To achieve successful xenotransplantation, it is necessary to overcome the immunological barriers that evolution has built up between different species. In contrast to allotransplantation, where the cellular response is the main hurdle, in xenotransplantation both humoral and cellular responses have to be overcome. In attempts to achieve successful pig-to-human xenotransplantation, several approaches are currently being evaluated. Genetic engineering techniques are being applied to the problems of xenotransplantation. To achieve successful xenotransplantation, it will probably be necessary to combine several therapeutic techniques and/or agents, as is the case with allotransplantation today.

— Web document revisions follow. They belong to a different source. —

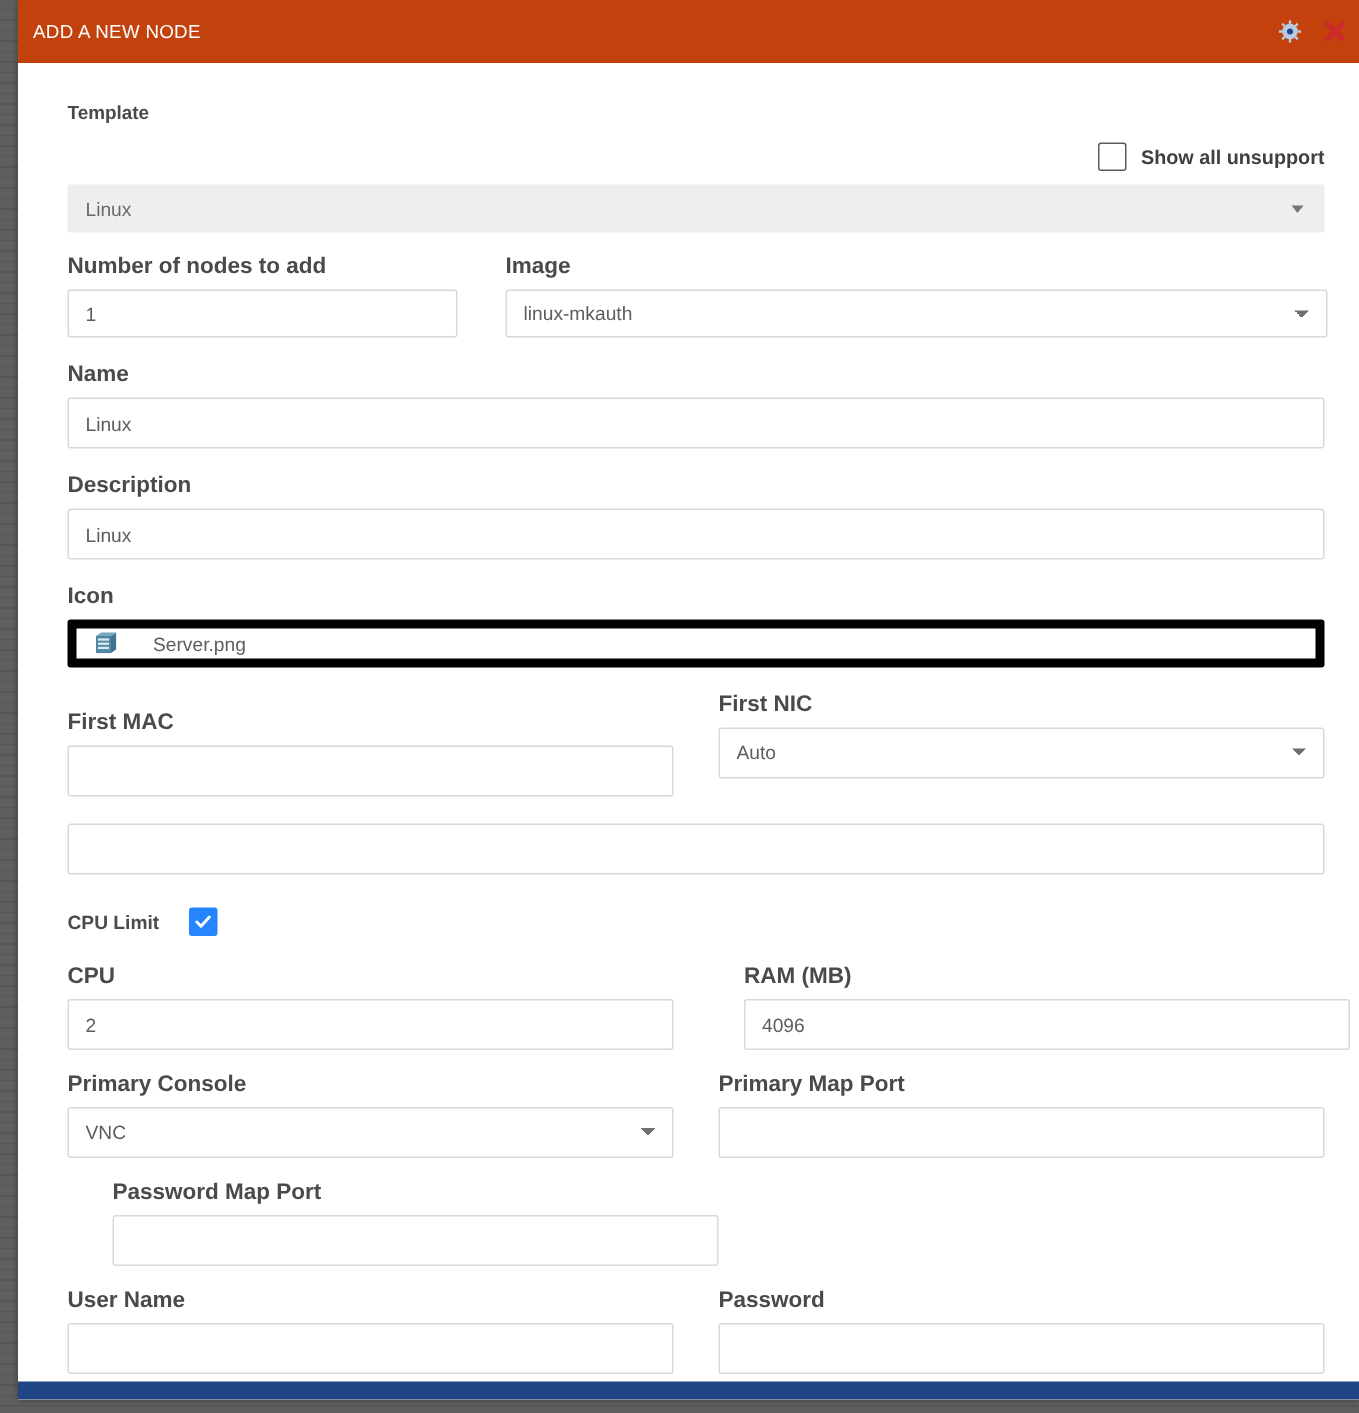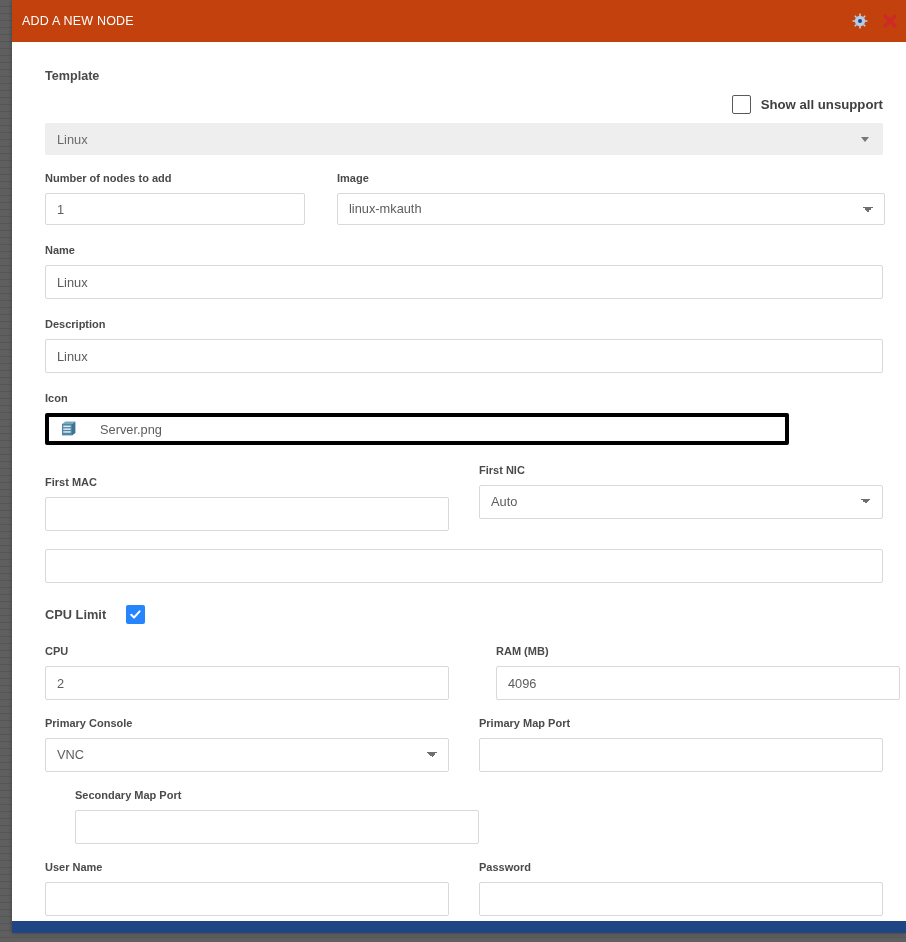"Number of nodes to add" .field-label { font-size: 11px -> 15px }
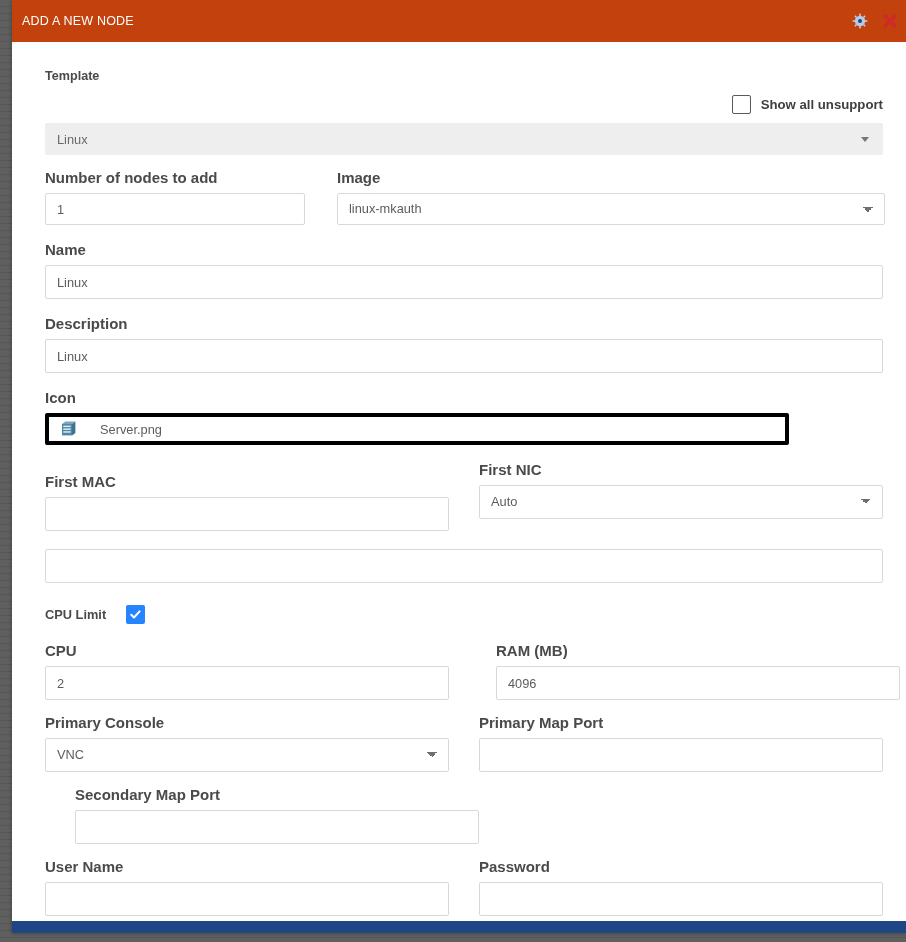"Server.png" .icon-field { border: 4px solid #000000 -> 6px solid #000000; width: 744px -> 838px }
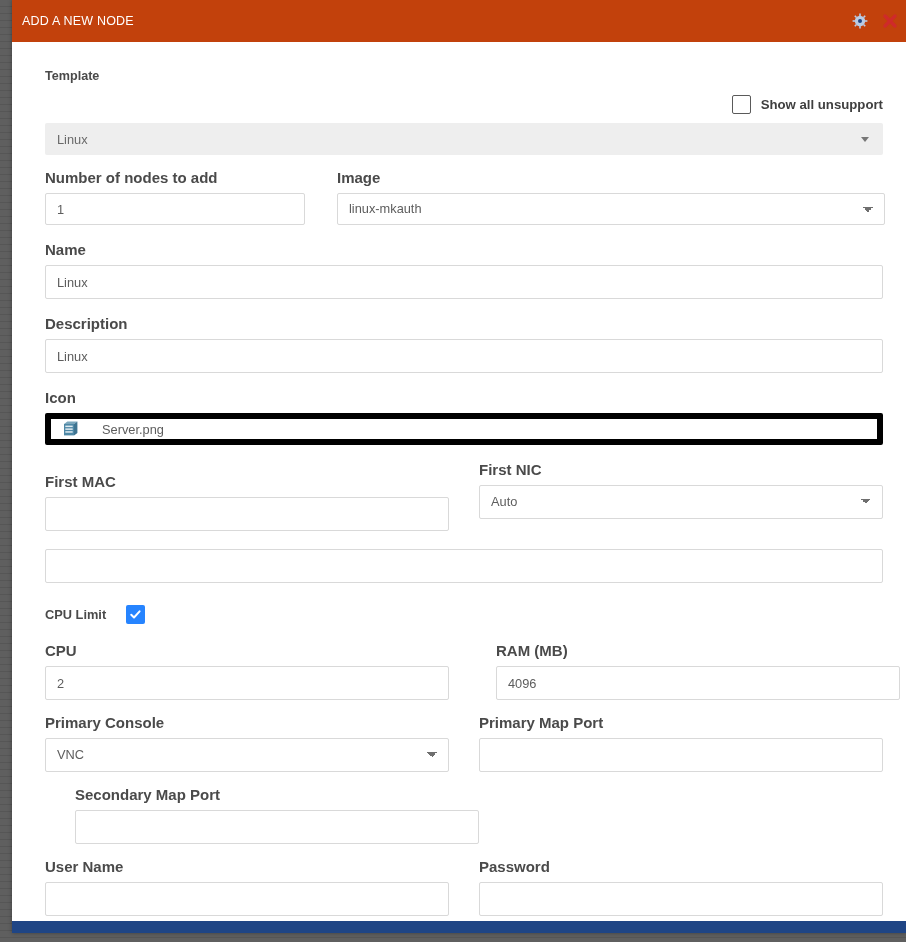"Secondary Map Port" label.field-label { text: Secondary -> Password }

Xenotransplantation offers the first opportunity for modifying the donor as opposed to the recipient, which opens up new possibilities in this era of rapidly developing techniques such as genetic engineering, gene transfer, and cloning. The breeding of a pig with a vascular endothelial structure against which humans have no preformed antibodies would be a major advance. In the recipient, however, it will still be necessary to inhibit the production of induced antibodies, as well as the strong cellular response, either by some form of immunosuppressive therapy or by the induction of tolerance.